Financial Incentives to Improve Re-engagement in HIV Care: Results from a Randomized Pilot Study


Objective: Determine the feasibility, acceptability, and preliminary effectiveness of financial incentives to motivate re-engagement in HIV care in Shinyanga, Tanzania.

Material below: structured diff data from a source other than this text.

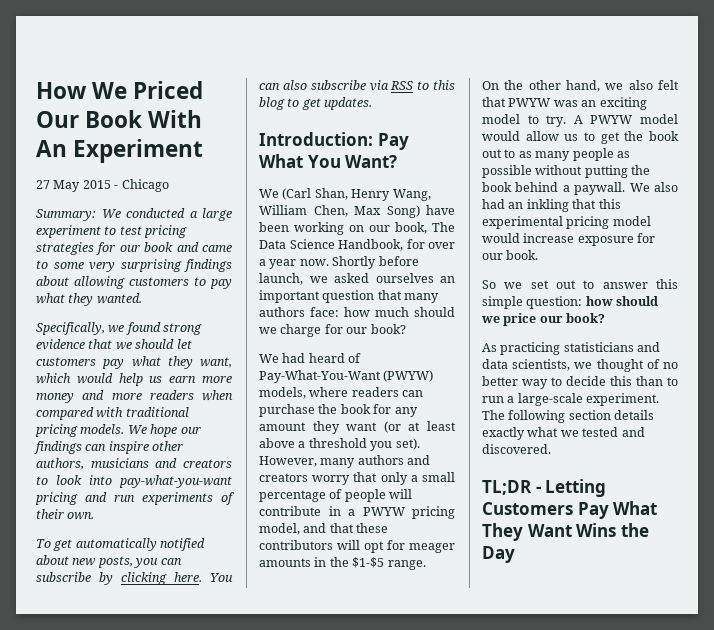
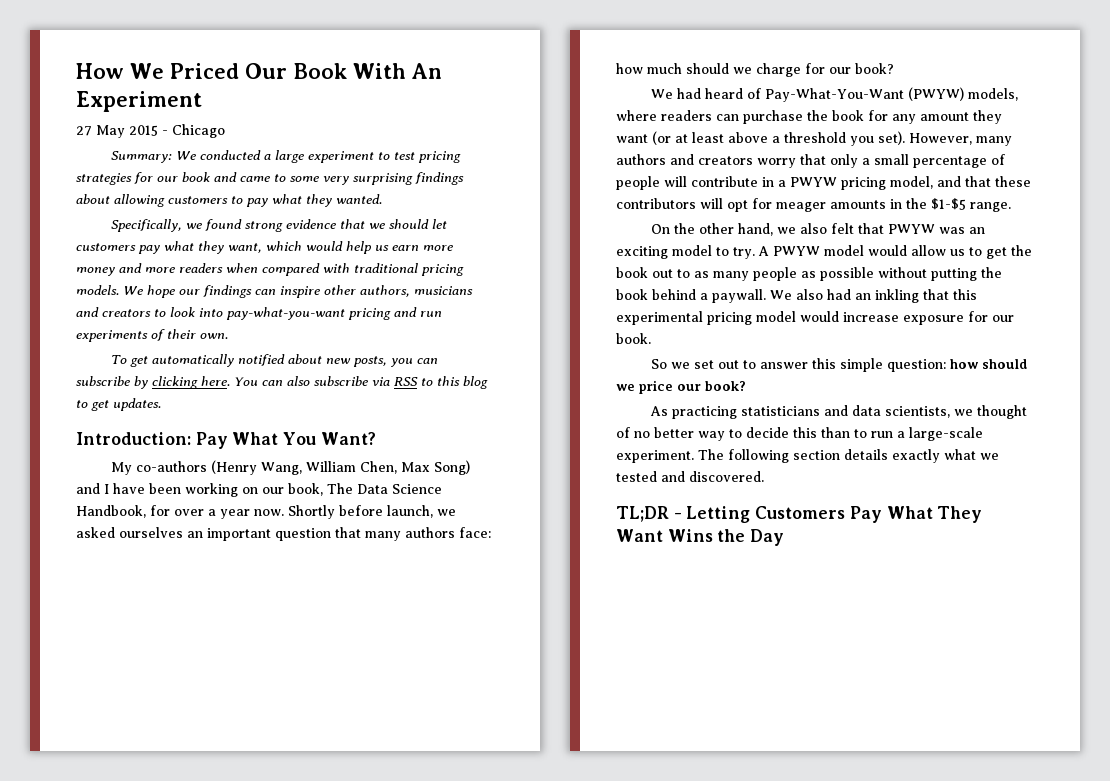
- We (Carl Shan, Henry Wang, William Chen, Max Song) have been working on our book, The Data Science Handbook, for over a year now.
+ My co-authors (Henry Wang, William Chen, Max Song) and I have been working on our book, The Data Science Handbook, for over a year now.

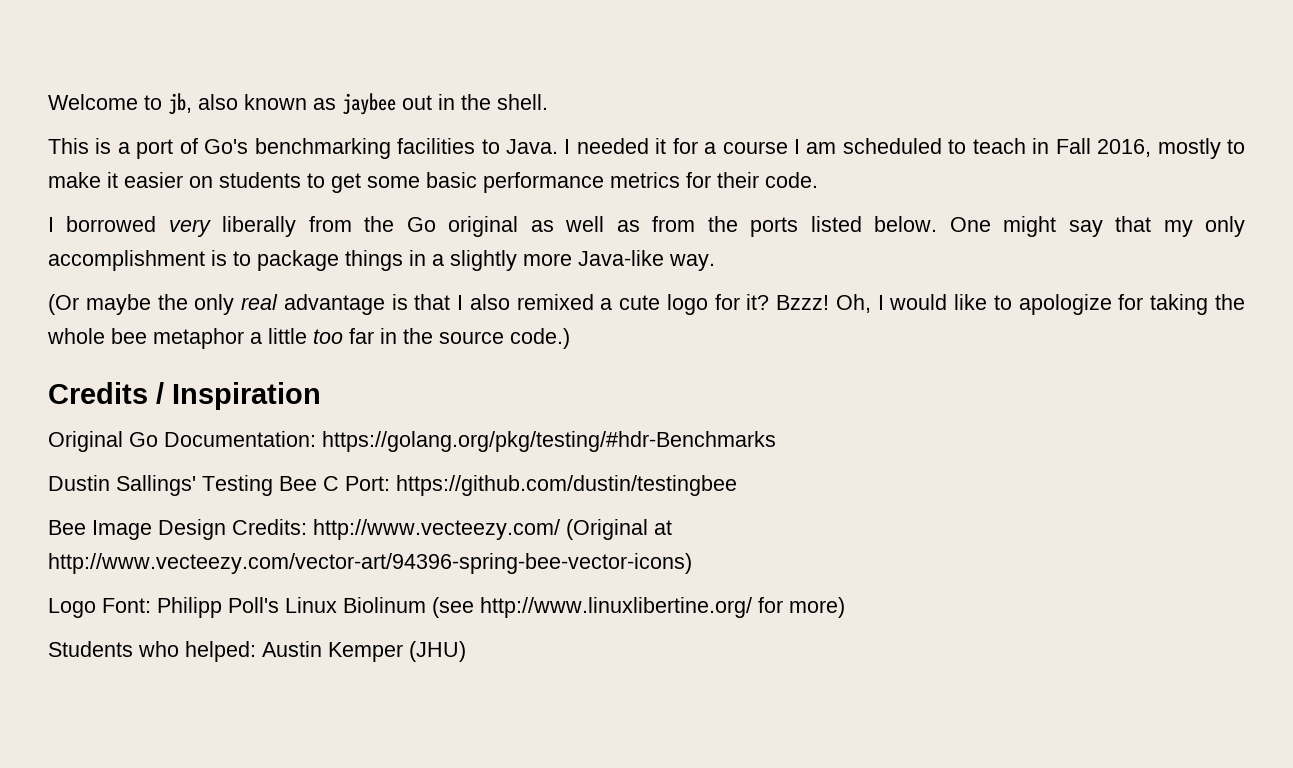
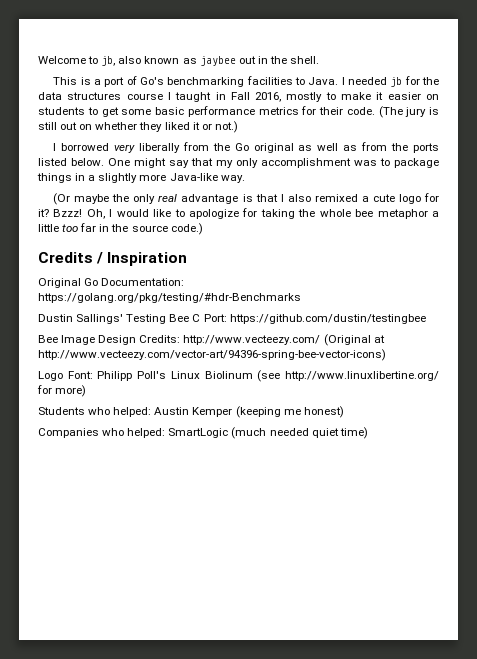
- I needed it for a course I am scheduled to teach in Fall 2016, mostly to make it easier on students to get some basic performance metrics for their code.
+ I needed jb for the data structures course I taught in Fall 2016, mostly to make it easier on students to get some basic performance metrics for their code. (The jury is still out on whether they liked it or not.)
- One might say that my only accomplishment is to package things in a slightly more Java-like way.
+ One might say that my only accomplishment was to package things in a slightly more Java-like way.
- Students who helped: Austin Kemper (JHU)
+ Students who helped: Austin Kemper (keeping me honest)
+ Companies who helped: SmartLogic (much needed quiet time)

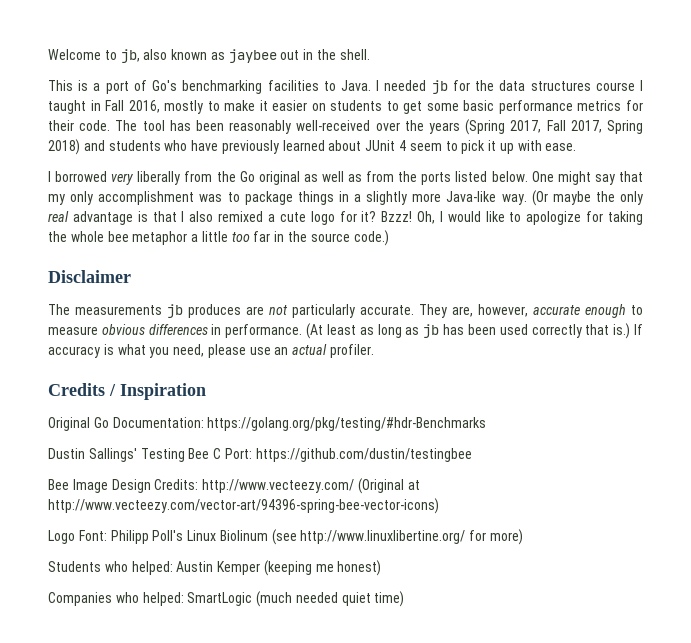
- (The jury is still out on whether they liked it or not.)
+ The tool has been reasonably well-received over the years (Spring 2017, Fall 2017, Spring 2018) and students who have previously learned about JUnit 4 seem to pick it up with ease.
- One might say that my only accomplishment was to package things in a slightly more Java-like way.
- (Or maybe the only real advantage is that I also remixed a cute logo for it?
+ One might say that my only accomplishment was to package things in a slightly more Java-like way. (Or maybe the only real advantage is that I also remixed a cute logo for it?
+ Disclaimer
+ The measurements jb produces are not particularly accurate. They are, however, accurate enough to measure obvious differences in performance. (At least as long as jb has been used correctly that is.) If accuracy is what you need, please use an actual profiler.

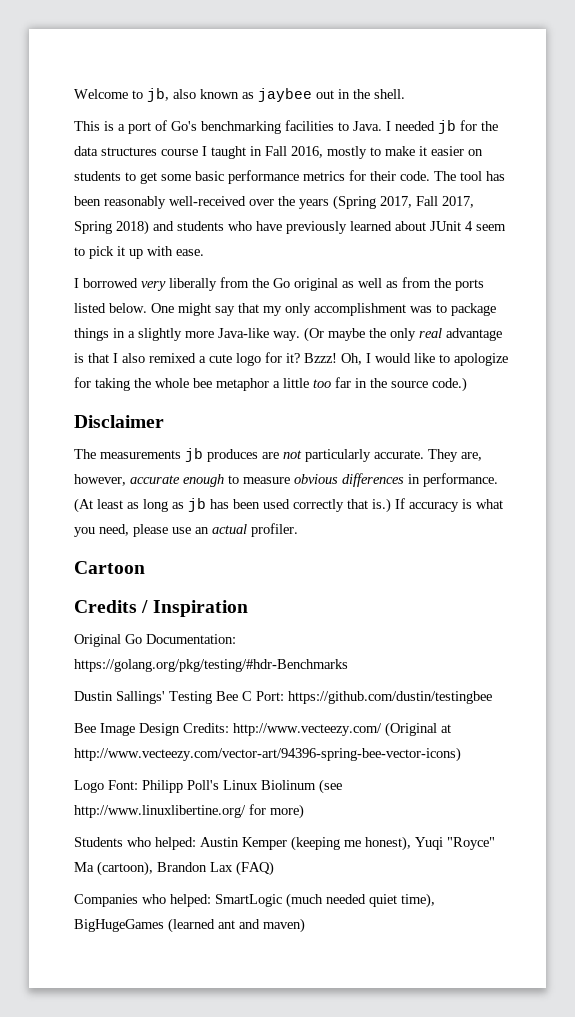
+ Cartoon
- Students who helped: Austin Kemper (keeping me honest)
+ Students who helped: Austin Kemper (keeping me honest), Yuqi "Royce" Ma (cartoon), Brandon Lax (FAQ)
- Companies who helped: SmartLogic (much needed quiet time)
+ Companies who helped: SmartLogic (much needed quiet time), BigHugeGames (learned ant and maven)

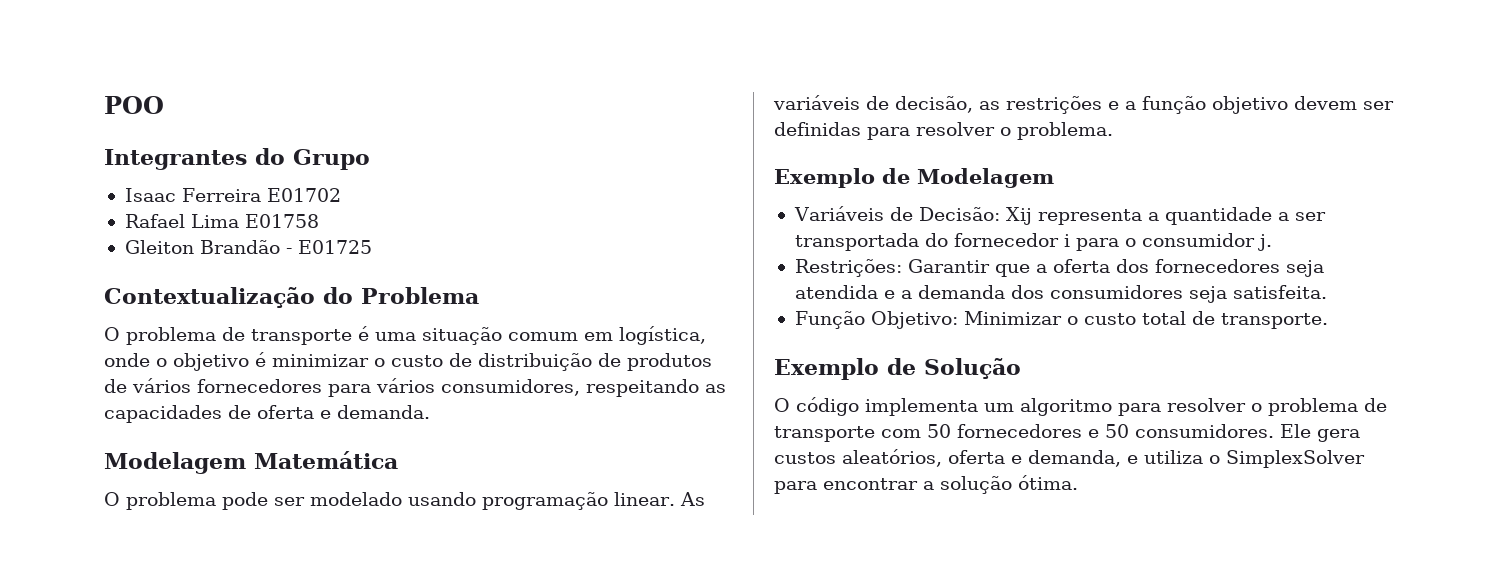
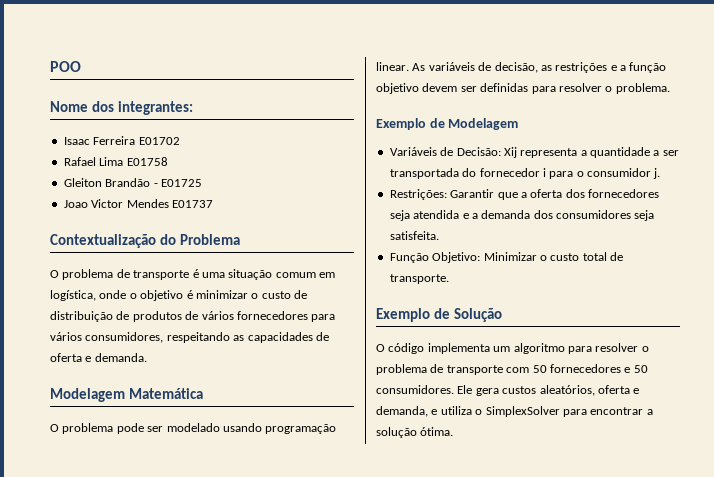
- Integrantes do Grupo
+ Nome dos integrantes:
+ Joao Victor Mendes E01737

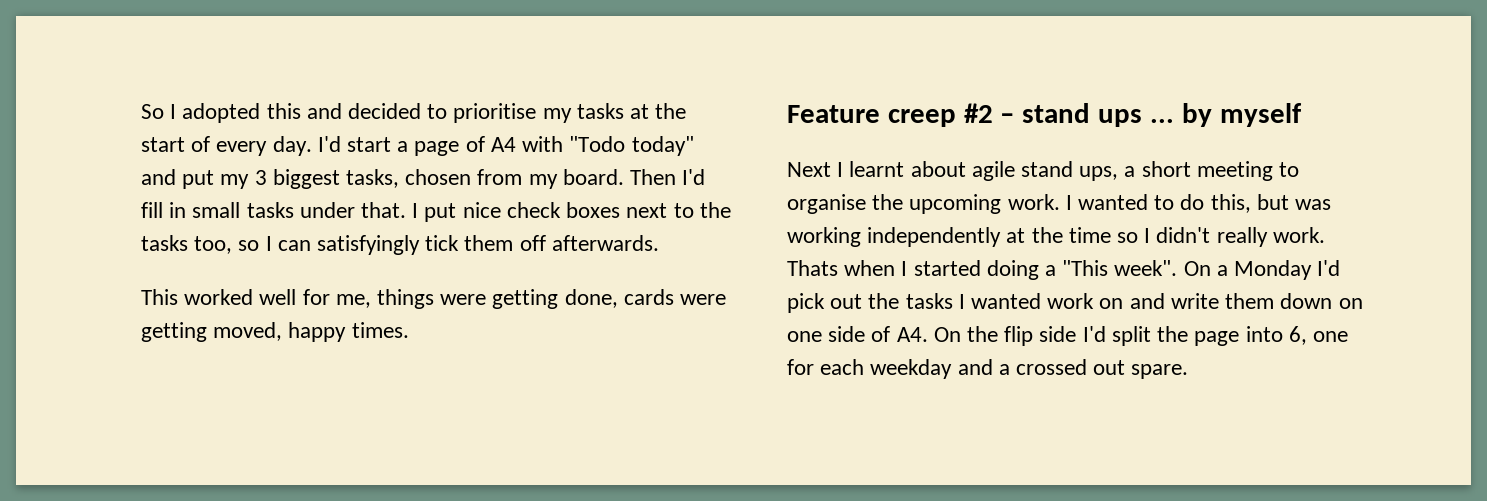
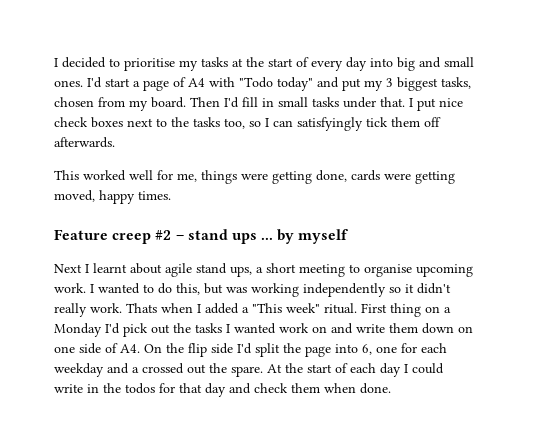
- So I adopted this and decided to prioritise my tasks at the start of every day.
+ I decided to prioritise my tasks at the start of every day into big and small ones.
- Next I learnt about agile stand ups, a short meeting to organise the upcoming work.
+ Next I learnt about agile stand ups, a short meeting to organise upcoming work.
- I wanted to do this, but was working independently at the time so I didn't really work.
+ I wanted to do this, but was working independently so it didn't really work.
- Thats when I started doing a "This week". On a Monday I'd pick out the tasks I wanted work on and write them down on one side of A4. On the flip side I'd split the page into 6, one for each weekday and a crossed out spare.
+ Thats when I added a "This week" ritual. First thing on a Monday I'd pick out the tasks I wanted work on and write them down on one side of A4. On the flip side I'd split the page into 6, one for each weekday and a crossed out the spare. At the start of each day I could write in the todos for that day and check them when done.

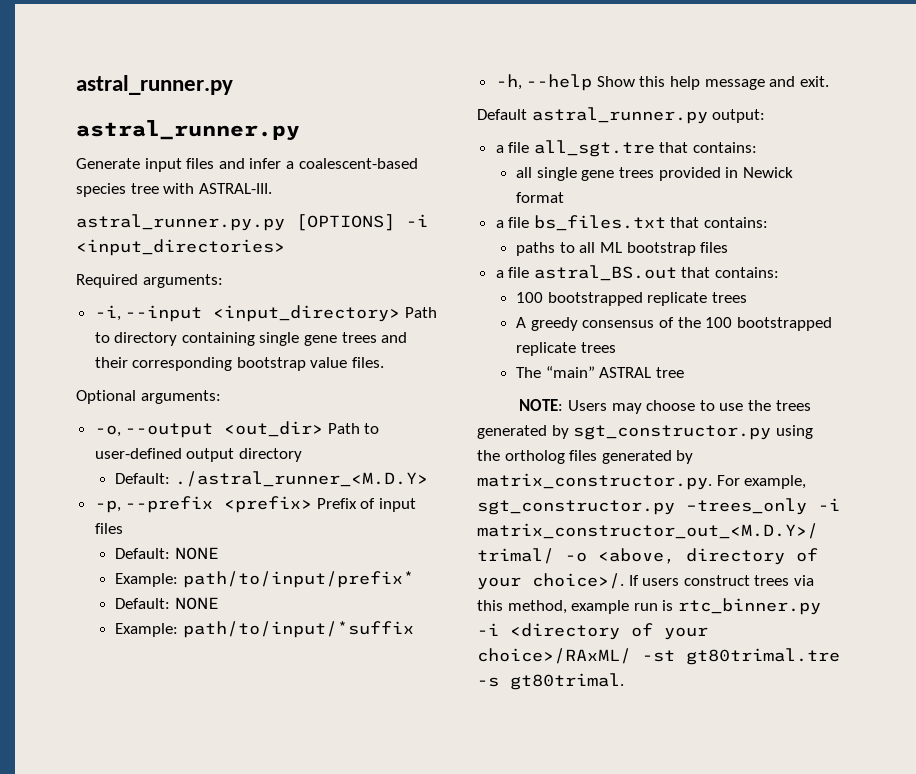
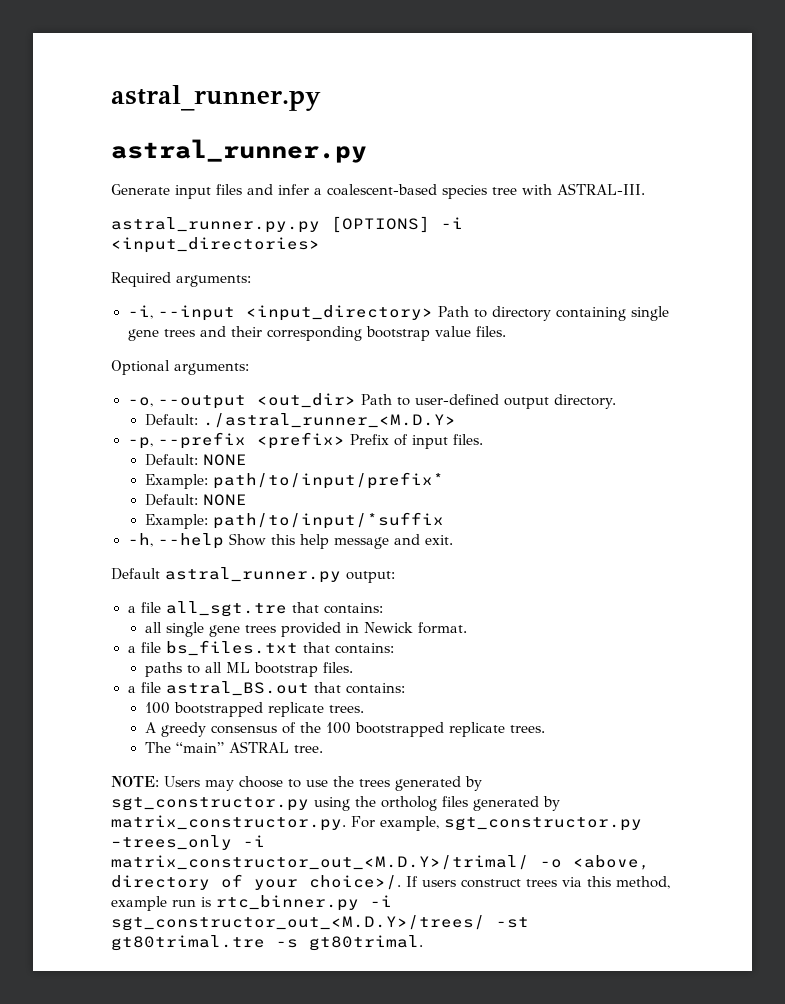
- -o, --output <out_dir> Path to user-defined output directory
+ -o, --output <out_dir> Path to user-defined output directory.
- -p, --prefix <prefix> Prefix of input files
+ -p, --prefix <prefix> Prefix of input files.
- all single gene trees provided in Newick format
+ all single gene trees provided in Newick format.
- paths to all ML bootstrap files
+ paths to all ML bootstrap files.
  a file astral_BS.out that contains:
- 100 bootstrapped replicate trees
+ 100 bootstrapped replicate trees.
- A greedy consensus of the 100 bootstrapped replicate trees
+ A greedy consensus of the 100 bootstrapped replicate trees.
- The “main” ASTRAL tree
+ The “main” ASTRAL tree.
- If users construct trees via this method, example run is rtc_binner.py -i <directory of your choice>/RAxML/ -st gt80trimal.tre -s gt80trimal.
+ If users construct trees via this method, example run is rtc_binner.py -i sgt_constructor_out_<M.D.Y>/trees/ -st gt80trimal.tre -s gt80trimal.

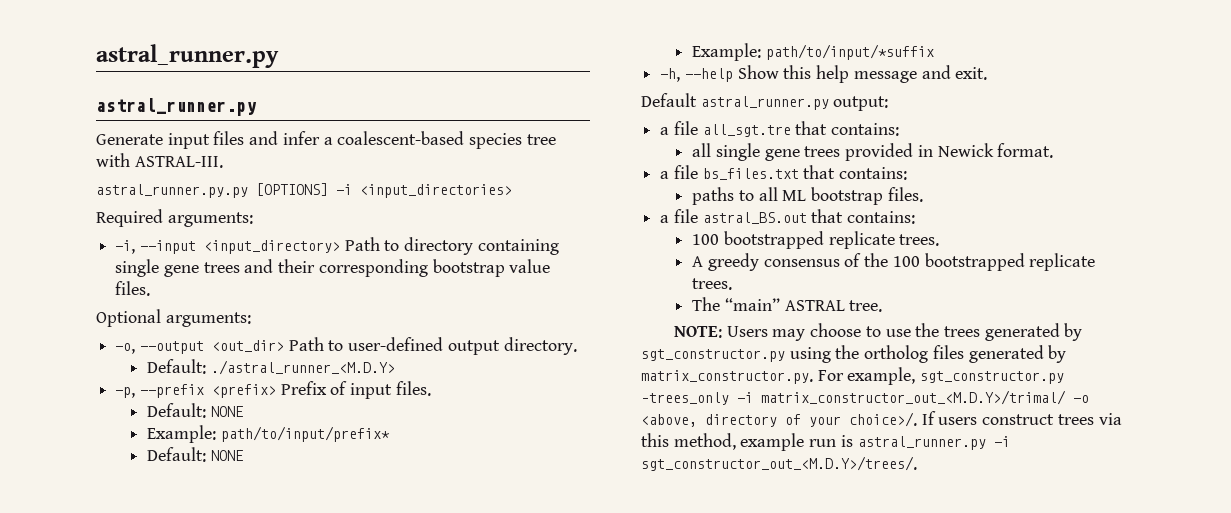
- If users construct trees via this method, example run is rtc_binner.py -i sgt_constructor_out_<M.D.Y>/trees/ -st gt80trimal.tre -s gt80trimal.
+ If users construct trees via this method, example run is astral_runner.py -i sgt_constructor_out_<M.D.Y>/trees/.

Design: Randomized controlled trial.

Methods: People living with HIV (PLHIV) who were disengaged from care were located by home-based care providers (HBCs). Eligible PLHIV were: Shinyanga Region residents, >18 years of age, and disengaged from HIV care. Participants were randomized 1:1 to a financial incentive (~10 USD) or the standard of care (SOC), stratified by site. Primary outcomes were feasibility (located PLHIV who agreed to discuss the study), acceptability (enrollment among eligibles), and re-engagement in care (clinic visit within 90 days).

Results: HBCs located 469 (35.8%) of 1,309 out-of-care PLHIV. Of these, 215 (45.8%) were preliminarily determined to be disengaged from care, 201 (93.5%) agreed to discuss the study, and 157 eligible (100%) enrolled. Overall, 71 (85.5%) PLHIV in the incentive arm re-engaged in care within 90 days vs. 58 (78.4%) in the SOC (Risk difference [RD] = 0.07, 95% CI: -0.05, 0.19, p=0.24; Adjusted RD [ARD] = 0.08, 95% CI: -0.03, 0.19, p=0.09). A higher proportion of incentivized PLHIV completed an additional (unincentivized) visit between 90-180 days (79.5% vs. 71.6%, ARD = 0.10,  95% CI: -0.03, 0.24, p=0.13) and were in care at 180 days (57.8% vs. 51.4%, ARD = 0.07, CI: -0.09, 0.22, p =0.40).

Conclusions: Short-term financial incentives are an acceptable and feasible strategy for re-engagement in HIV care. Incentivized PLHIV had non-significantly higher re-engagement and retention compared to non-incentivized peers, warranting further study of this approach.